▶ **WHAT TO DO**
In the data that follows, find the line with "none -> <div>段落</div>"; transcribe it, every later line up to the one with "background: #84cc16 ->", and that line as well, exactly and with no others.

▶ **EXCERPTED RECORDS**
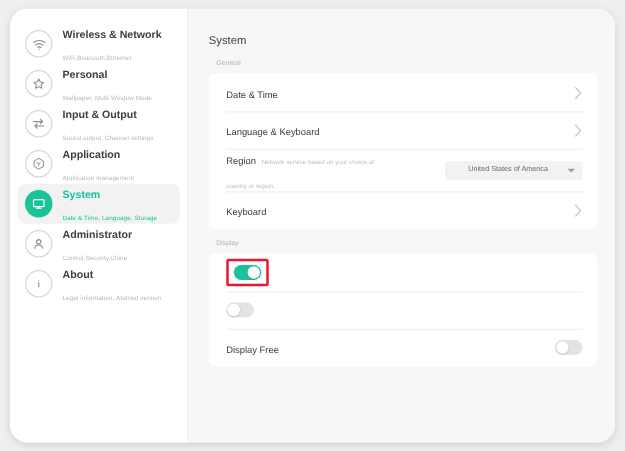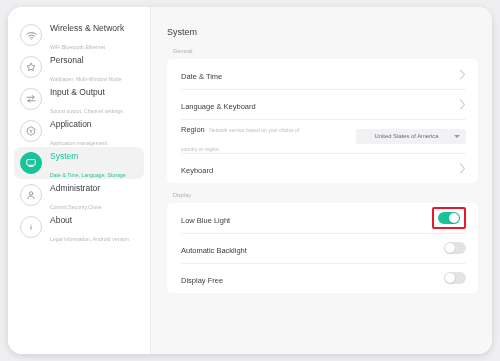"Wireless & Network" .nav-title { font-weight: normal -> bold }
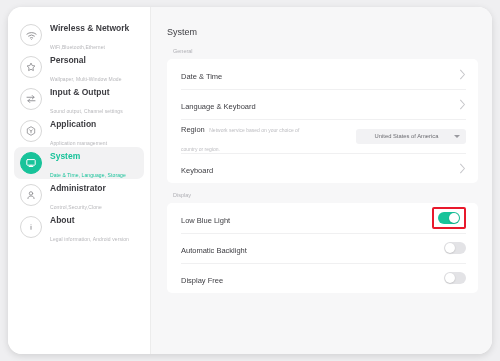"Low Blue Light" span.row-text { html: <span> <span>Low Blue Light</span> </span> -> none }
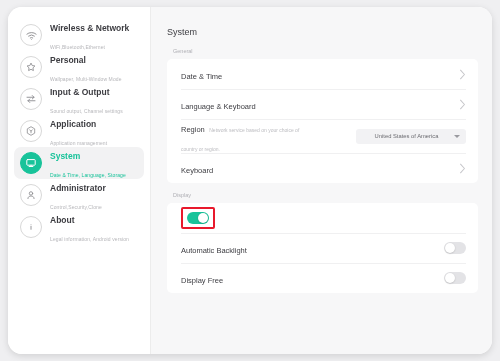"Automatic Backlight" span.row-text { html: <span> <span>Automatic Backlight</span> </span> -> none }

==

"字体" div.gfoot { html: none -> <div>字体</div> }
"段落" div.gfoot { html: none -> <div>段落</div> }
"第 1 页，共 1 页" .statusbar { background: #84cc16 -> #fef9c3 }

▶ **TASK RESPONSE**
"段落" div.gfoot { html: none -> <div>段落</div> }
"第 1 页，共 1 页" .statusbar { background: #84cc16 -> #fef9c3 }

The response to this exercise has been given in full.